**Work order:** In the records below, some lines contain the word "Topdog". Copy each of them.

**Records to use:**
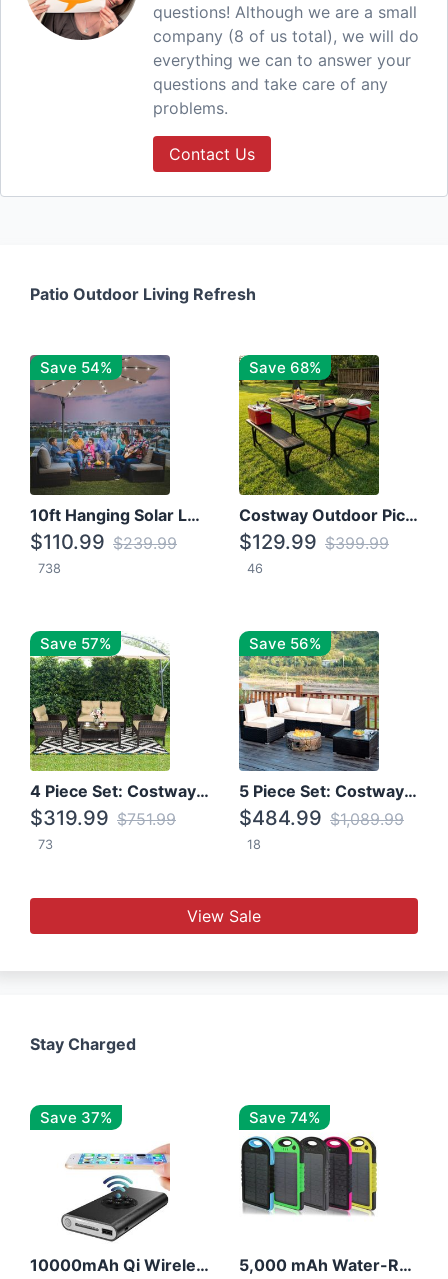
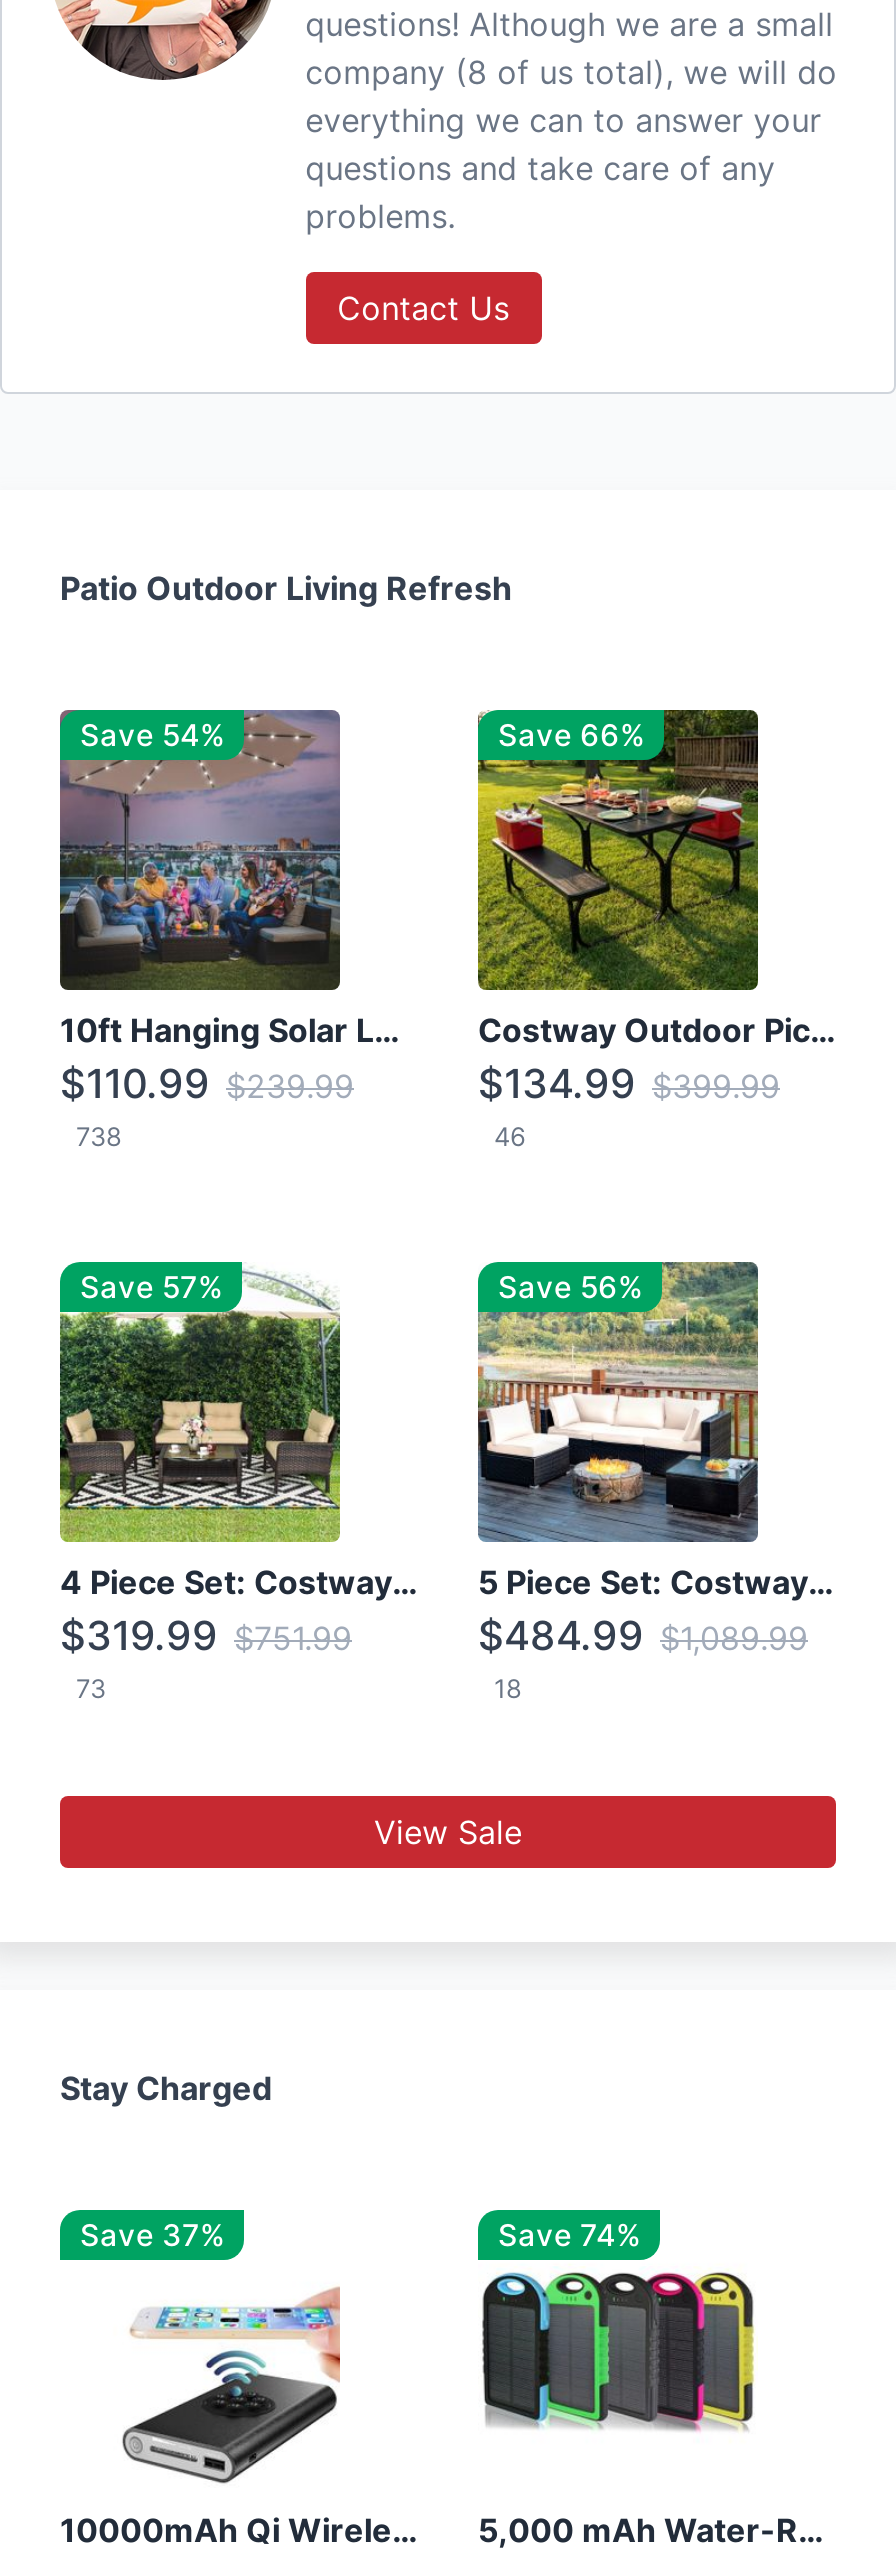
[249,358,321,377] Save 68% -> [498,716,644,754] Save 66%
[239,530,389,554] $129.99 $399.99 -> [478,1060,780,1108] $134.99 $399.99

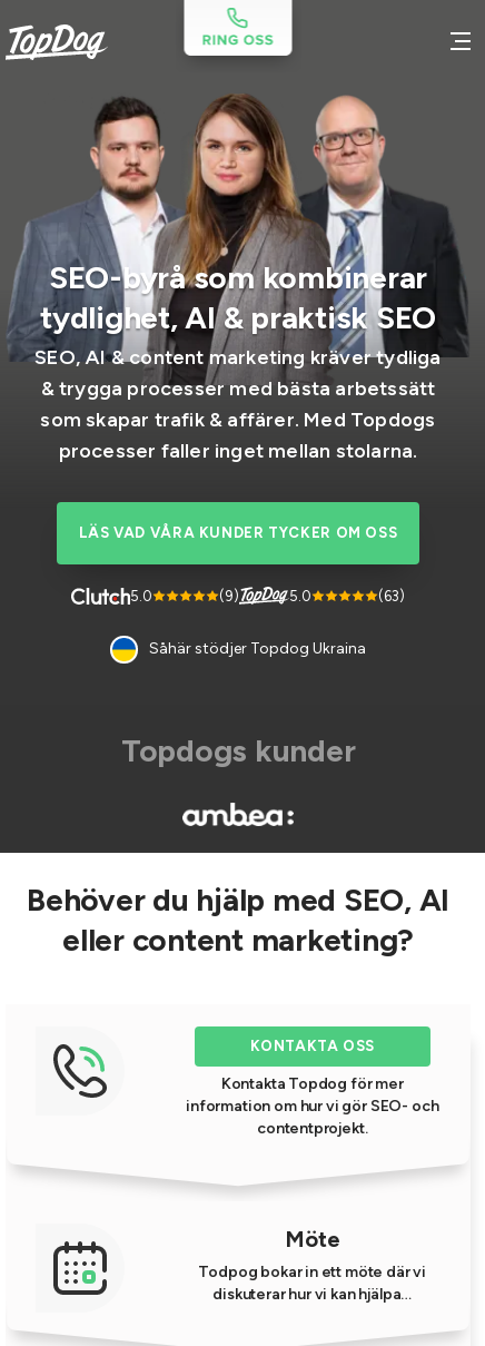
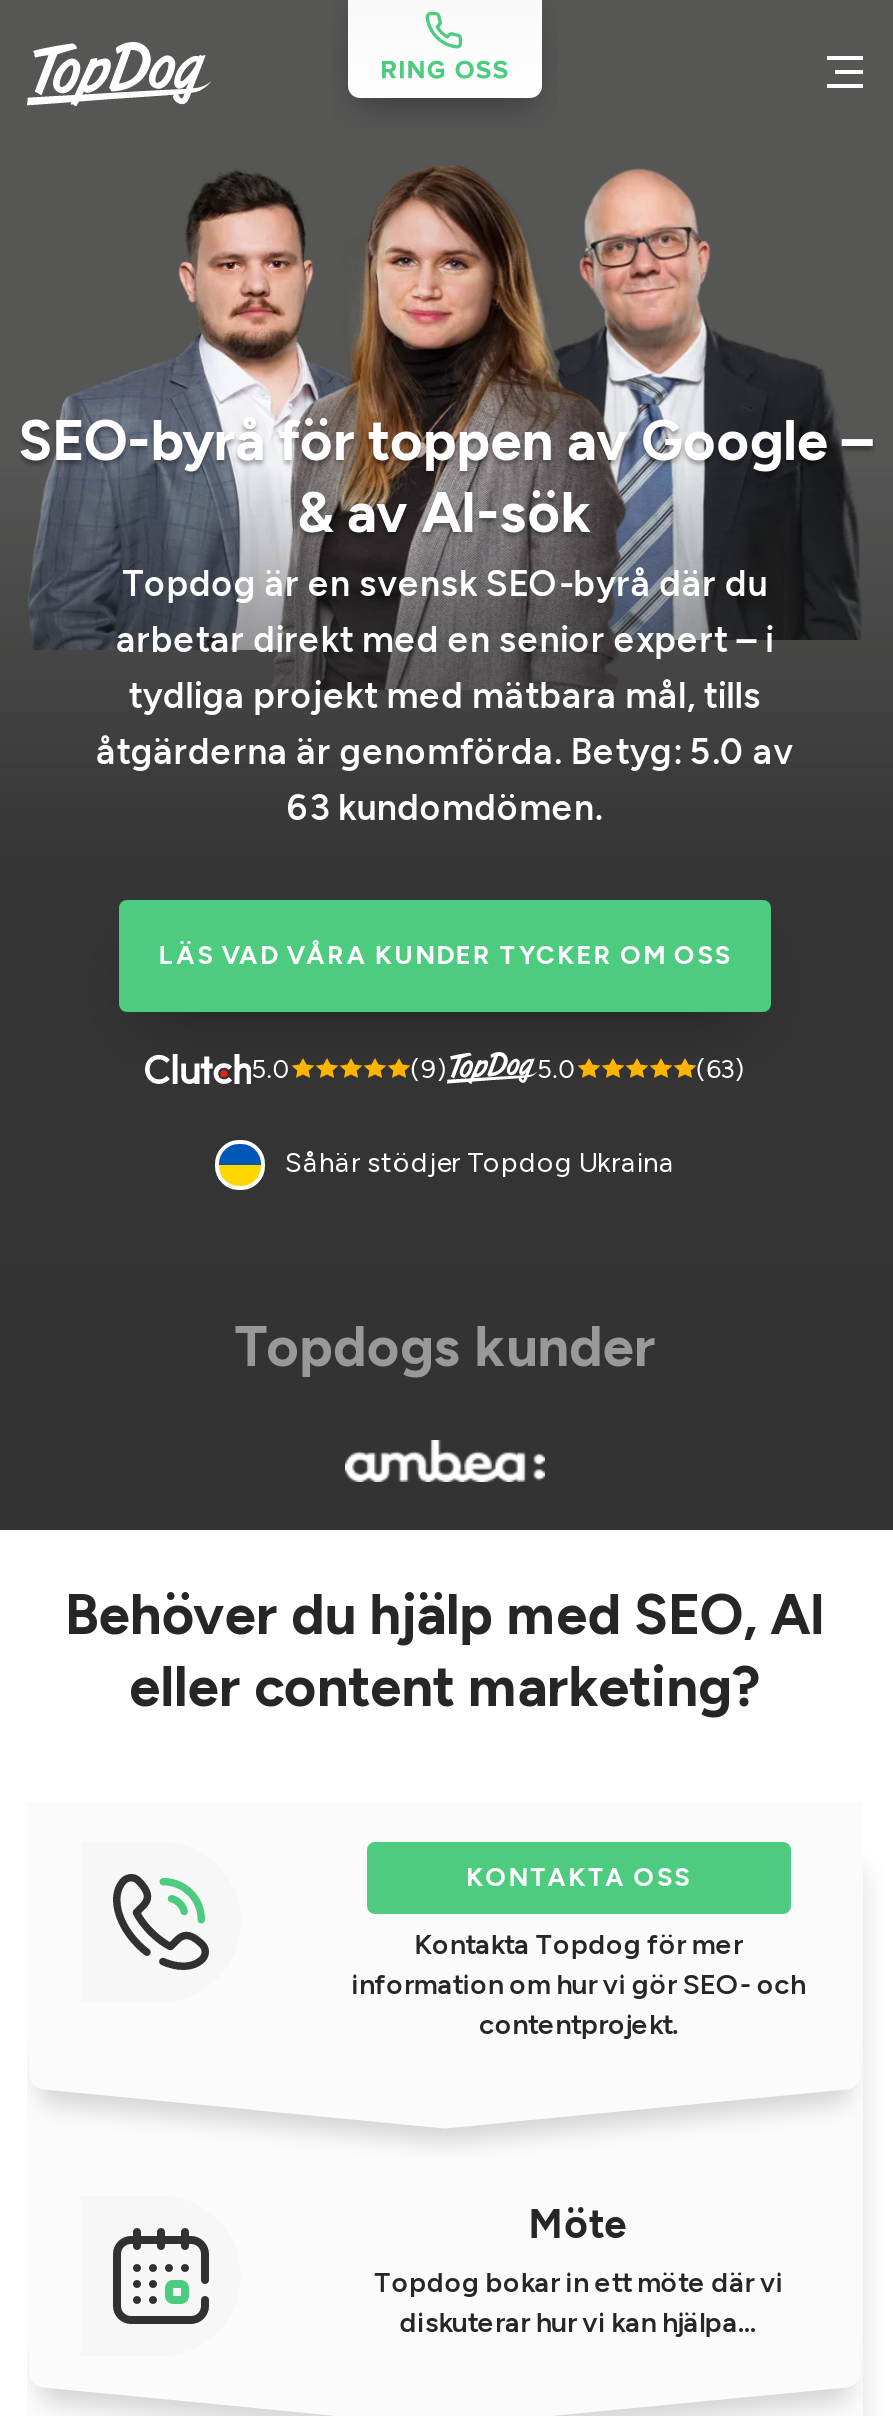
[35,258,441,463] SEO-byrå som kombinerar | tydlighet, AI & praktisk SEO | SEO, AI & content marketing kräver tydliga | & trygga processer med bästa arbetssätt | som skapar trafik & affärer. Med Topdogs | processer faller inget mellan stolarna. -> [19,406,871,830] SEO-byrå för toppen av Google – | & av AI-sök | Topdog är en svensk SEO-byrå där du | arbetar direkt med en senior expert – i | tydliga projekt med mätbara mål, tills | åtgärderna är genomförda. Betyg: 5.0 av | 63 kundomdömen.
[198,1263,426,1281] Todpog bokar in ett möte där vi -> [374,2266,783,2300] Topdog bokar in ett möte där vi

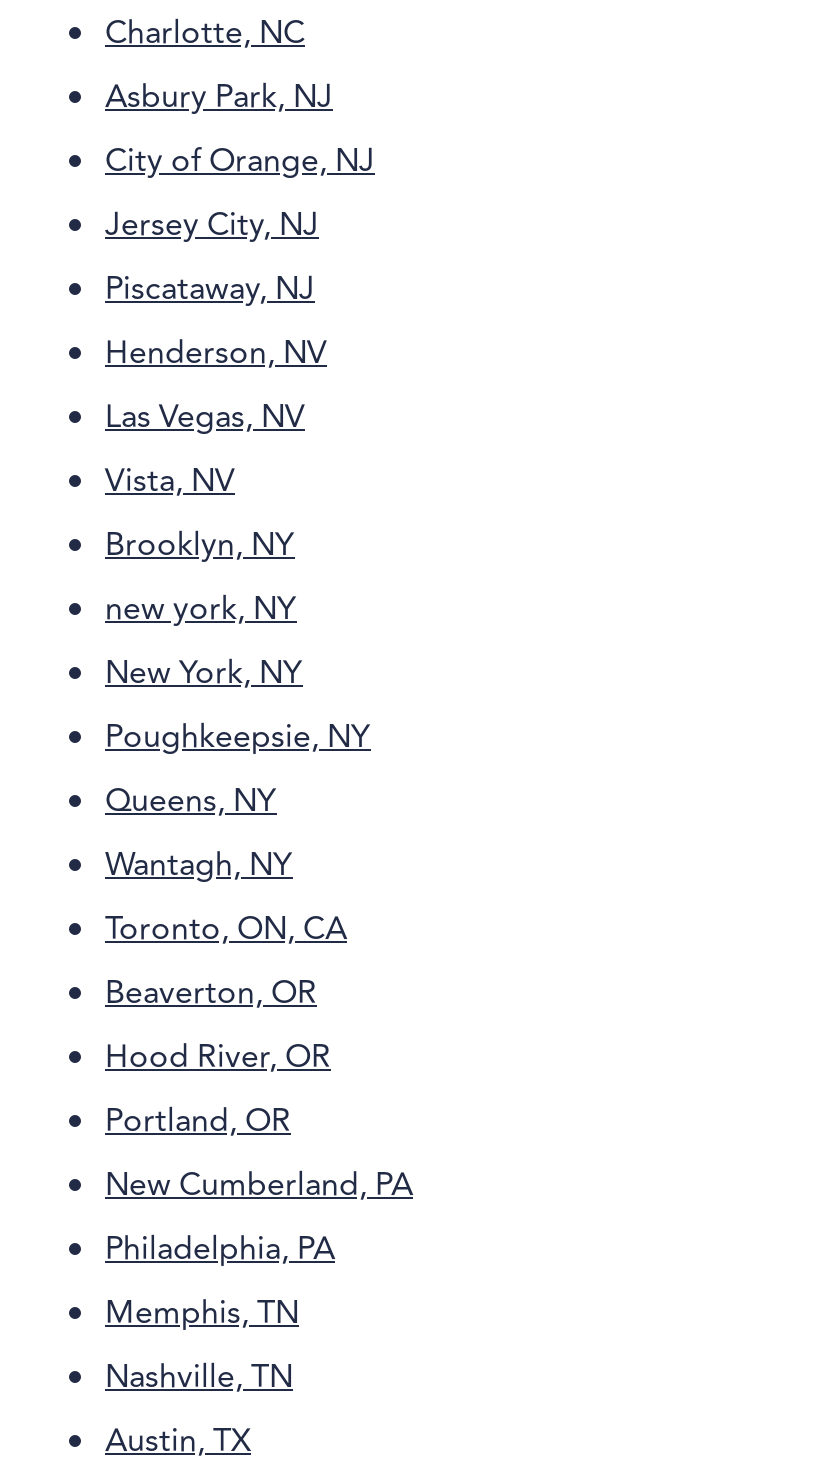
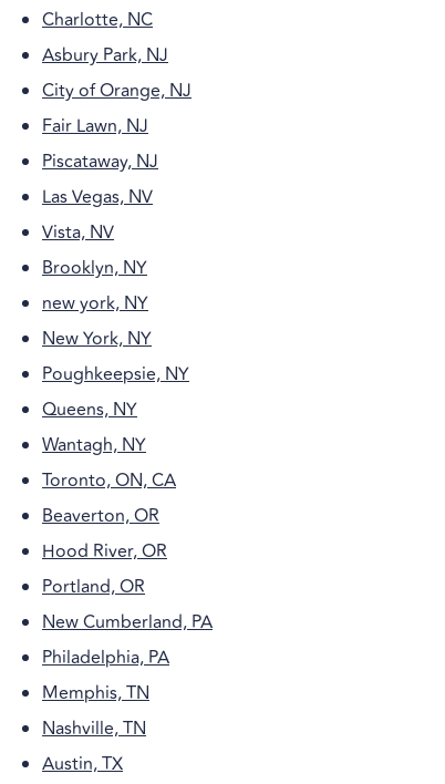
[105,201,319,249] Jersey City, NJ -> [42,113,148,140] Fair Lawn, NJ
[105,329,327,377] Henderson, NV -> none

**Answer to this task:**
[35,258,441,463] SEO-byrå som kombinerar | tydlighet, AI & praktisk SEO | SEO, AI & content marketing kräver tydliga | & trygga processer med bästa arbetssätt | som skapar trafik & affärer. Med Topdogs | processer faller inget mellan stolarna. -> [19,406,871,830] SEO-byrå för toppen av Google – | & av AI-sök | Topdog är en svensk SEO-byrå där du | arbetar direkt med en senior expert – i | tydliga projekt med mätbara mål, tills | åtgärderna är genomförda. Betyg: 5.0 av | 63 kundomdömen.
[198,1263,426,1281] Todpog bokar in ett möte där vi -> [374,2266,783,2300] Topdog bokar in ett möte där vi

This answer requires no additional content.